**What you are asked to do**
At the line containing "<td><span>33</span></td>", begin setting down the entries exactly, and stop only after the last line.

(Stored entries)
────────────────────

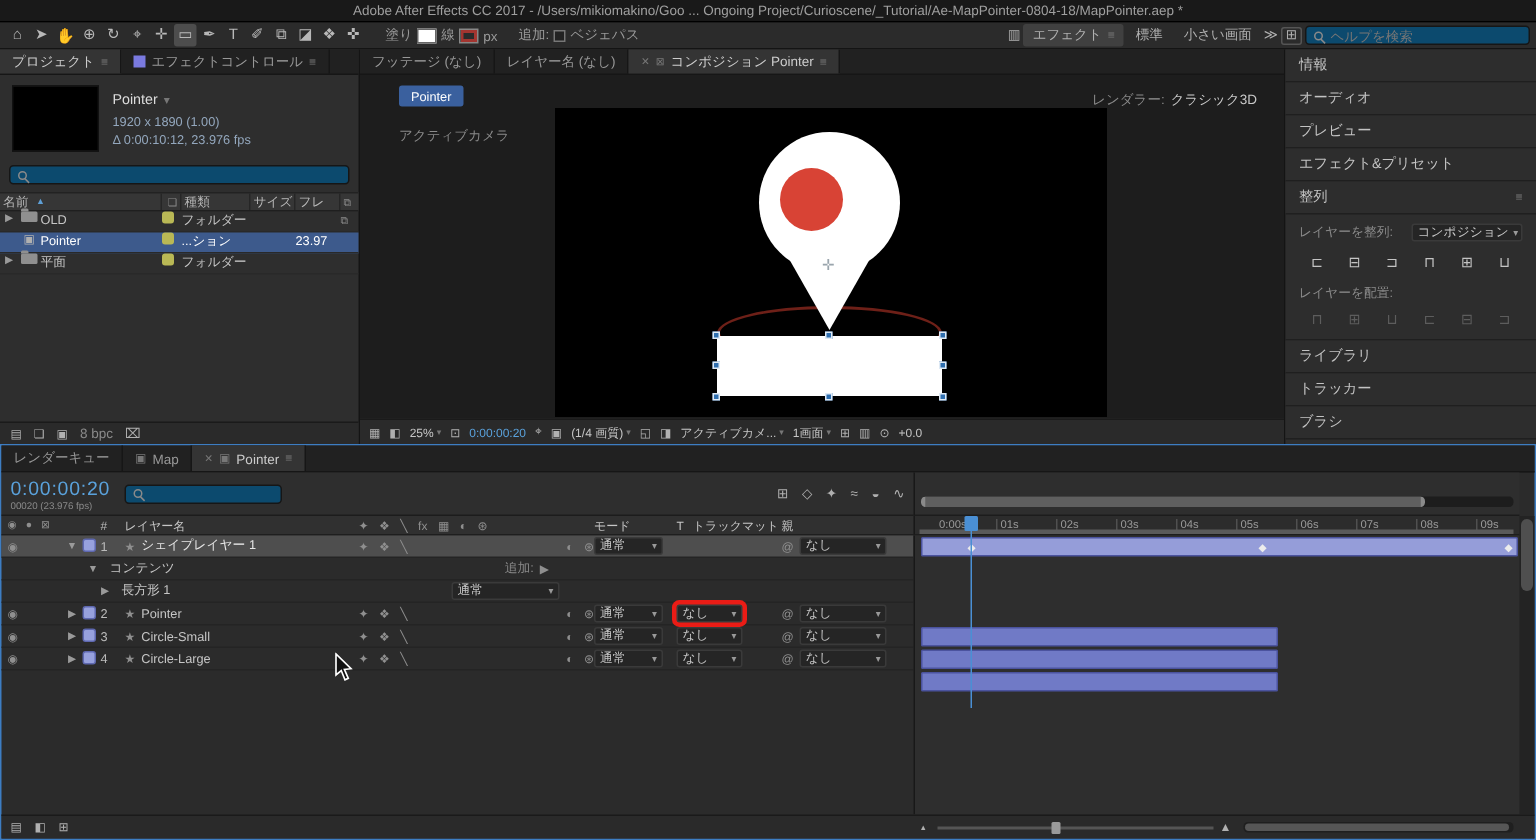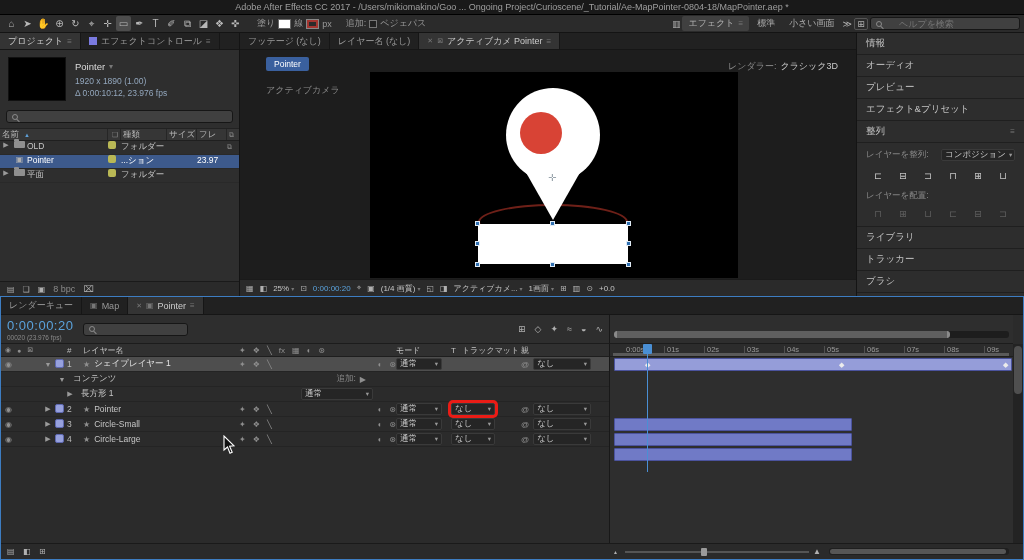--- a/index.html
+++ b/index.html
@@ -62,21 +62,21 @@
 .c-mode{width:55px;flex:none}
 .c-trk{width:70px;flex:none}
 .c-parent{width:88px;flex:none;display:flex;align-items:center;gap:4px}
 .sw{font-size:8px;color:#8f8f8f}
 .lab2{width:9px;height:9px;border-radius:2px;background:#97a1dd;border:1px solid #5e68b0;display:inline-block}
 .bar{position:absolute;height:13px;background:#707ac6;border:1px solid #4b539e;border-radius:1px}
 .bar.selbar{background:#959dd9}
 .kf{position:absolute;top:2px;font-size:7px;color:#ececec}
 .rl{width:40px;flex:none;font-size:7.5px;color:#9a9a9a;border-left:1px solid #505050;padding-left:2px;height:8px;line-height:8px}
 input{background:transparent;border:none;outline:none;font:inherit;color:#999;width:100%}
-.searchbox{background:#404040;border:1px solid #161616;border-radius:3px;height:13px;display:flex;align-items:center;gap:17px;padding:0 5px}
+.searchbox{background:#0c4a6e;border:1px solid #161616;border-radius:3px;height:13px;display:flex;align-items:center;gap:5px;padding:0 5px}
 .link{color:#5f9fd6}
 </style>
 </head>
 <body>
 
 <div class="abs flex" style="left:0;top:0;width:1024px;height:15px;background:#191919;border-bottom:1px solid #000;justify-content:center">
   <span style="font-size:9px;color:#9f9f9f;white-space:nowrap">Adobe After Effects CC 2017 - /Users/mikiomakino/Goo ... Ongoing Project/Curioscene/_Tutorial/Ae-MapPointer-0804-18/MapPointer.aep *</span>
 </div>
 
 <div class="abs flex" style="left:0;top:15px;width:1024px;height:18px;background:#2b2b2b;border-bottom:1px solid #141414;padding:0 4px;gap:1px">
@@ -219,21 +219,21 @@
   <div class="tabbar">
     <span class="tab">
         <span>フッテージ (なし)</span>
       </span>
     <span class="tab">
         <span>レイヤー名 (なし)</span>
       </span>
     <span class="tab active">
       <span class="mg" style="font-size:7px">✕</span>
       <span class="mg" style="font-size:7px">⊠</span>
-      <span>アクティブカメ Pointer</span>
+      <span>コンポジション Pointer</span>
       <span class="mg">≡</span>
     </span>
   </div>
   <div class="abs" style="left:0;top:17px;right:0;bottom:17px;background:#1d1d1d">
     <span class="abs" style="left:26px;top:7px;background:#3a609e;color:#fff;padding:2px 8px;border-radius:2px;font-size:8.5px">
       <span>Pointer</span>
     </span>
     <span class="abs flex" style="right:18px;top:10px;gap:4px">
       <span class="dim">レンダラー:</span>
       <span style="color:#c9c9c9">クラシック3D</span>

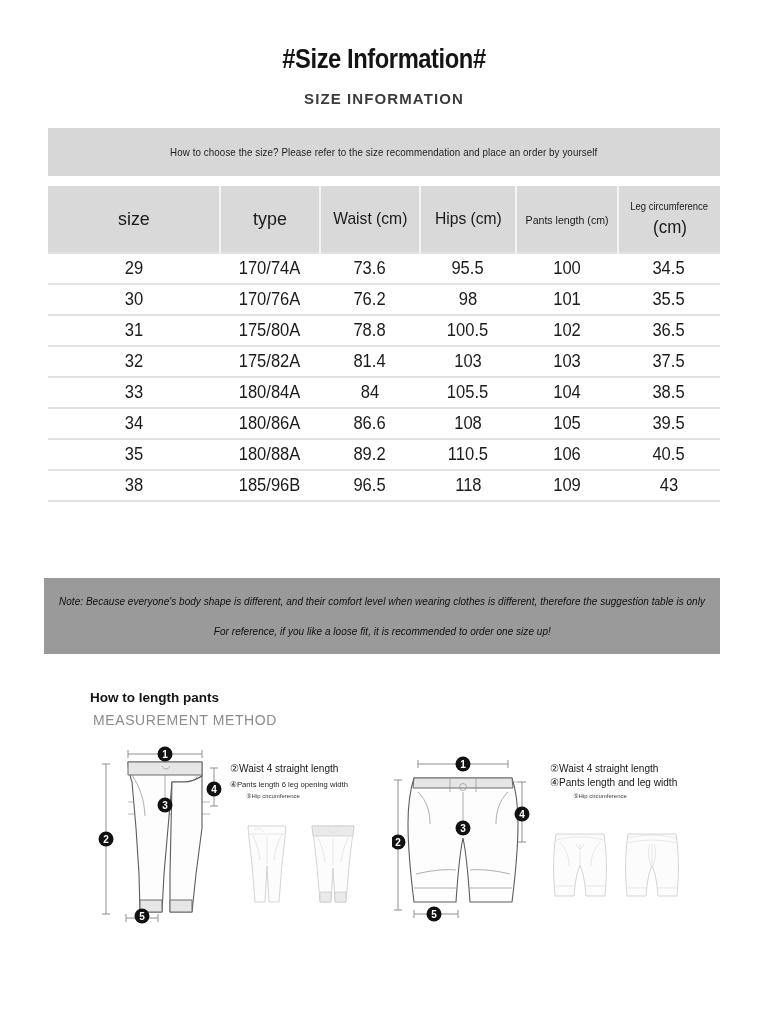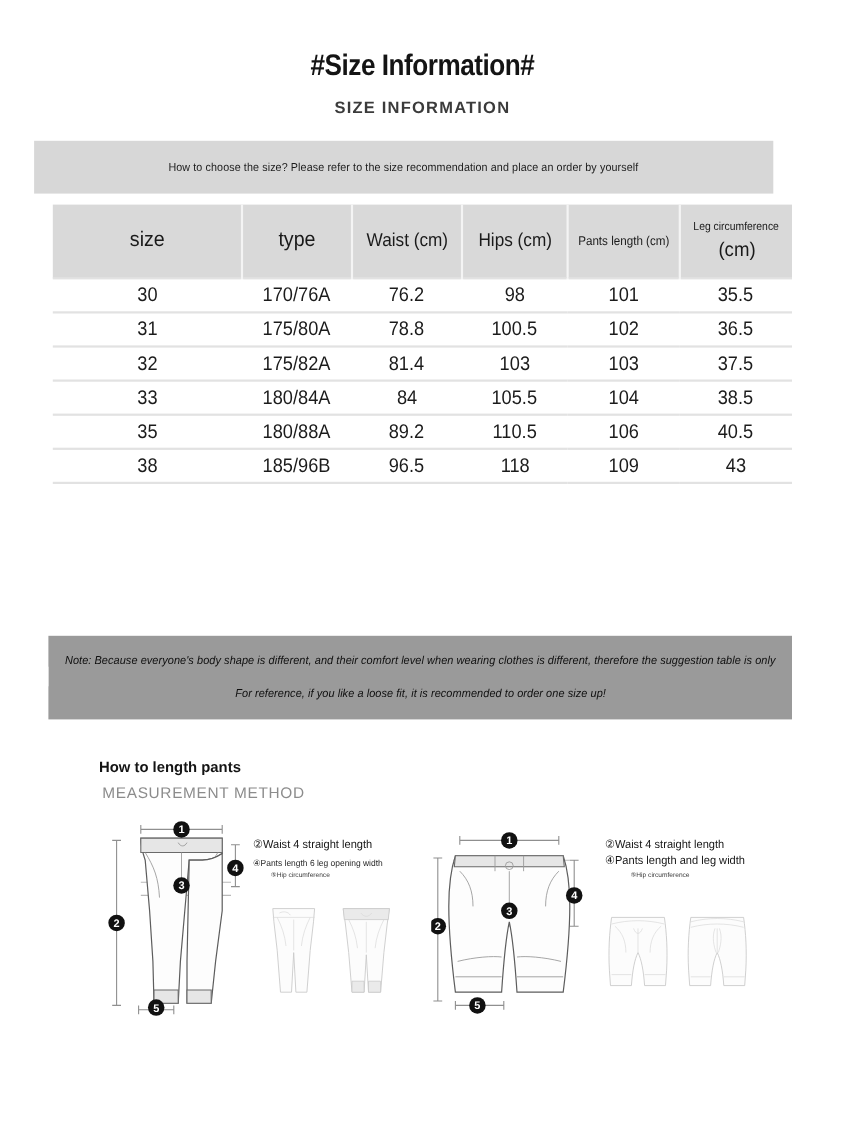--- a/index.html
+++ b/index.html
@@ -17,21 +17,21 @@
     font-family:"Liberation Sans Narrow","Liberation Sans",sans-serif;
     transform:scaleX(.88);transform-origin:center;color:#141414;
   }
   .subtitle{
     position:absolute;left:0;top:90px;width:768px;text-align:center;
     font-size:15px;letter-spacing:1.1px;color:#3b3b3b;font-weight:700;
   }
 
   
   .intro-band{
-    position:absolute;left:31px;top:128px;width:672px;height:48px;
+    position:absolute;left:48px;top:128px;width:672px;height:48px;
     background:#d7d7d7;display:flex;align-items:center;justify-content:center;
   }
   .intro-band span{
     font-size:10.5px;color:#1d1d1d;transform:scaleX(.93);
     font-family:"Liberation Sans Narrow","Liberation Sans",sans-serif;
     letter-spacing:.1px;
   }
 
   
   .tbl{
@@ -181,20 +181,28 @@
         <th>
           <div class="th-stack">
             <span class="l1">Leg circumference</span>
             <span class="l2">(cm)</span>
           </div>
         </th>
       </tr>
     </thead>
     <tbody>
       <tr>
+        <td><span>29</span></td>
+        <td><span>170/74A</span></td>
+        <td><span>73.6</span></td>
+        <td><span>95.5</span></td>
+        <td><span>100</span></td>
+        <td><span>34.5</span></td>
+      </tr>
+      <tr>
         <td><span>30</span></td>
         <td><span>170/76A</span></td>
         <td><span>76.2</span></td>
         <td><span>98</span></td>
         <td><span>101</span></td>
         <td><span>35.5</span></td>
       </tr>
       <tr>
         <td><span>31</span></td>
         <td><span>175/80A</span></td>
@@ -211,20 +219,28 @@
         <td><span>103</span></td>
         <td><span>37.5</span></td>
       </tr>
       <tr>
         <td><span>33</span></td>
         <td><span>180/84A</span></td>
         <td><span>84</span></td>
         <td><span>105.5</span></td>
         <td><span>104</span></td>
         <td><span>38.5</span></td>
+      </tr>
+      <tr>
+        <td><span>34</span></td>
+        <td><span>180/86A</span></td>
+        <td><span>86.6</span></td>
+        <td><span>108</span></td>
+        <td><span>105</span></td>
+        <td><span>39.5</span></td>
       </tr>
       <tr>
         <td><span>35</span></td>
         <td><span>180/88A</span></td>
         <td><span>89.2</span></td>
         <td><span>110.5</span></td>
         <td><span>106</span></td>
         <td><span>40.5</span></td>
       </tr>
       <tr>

────────────────────

**Answer section**
         <td><span>33</span></td>
         <td><span>180/84A</span></td>
         <td><span>84</span></td>
         <td><span>105.5</span></td>
         <td><span>104</span></td>
         <td><span>38.5</span></td>
+      </tr>
+      <tr>
+        <td><span>34</span></td>
+        <td><span>180/86A</span></td>
+        <td><span>86.6</span></td>
+        <td><span>108</span></td>
+        <td><span>105</span></td>
+        <td><span>39.5</span></td>
       </tr>
       <tr>
         <td><span>35</span></td>
         <td><span>180/88A</span></td>
         <td><span>89.2</span></td>
         <td><span>110.5</span></td>
         <td><span>106</span></td>
         <td><span>40.5</span></td>
       </tr>
       <tr>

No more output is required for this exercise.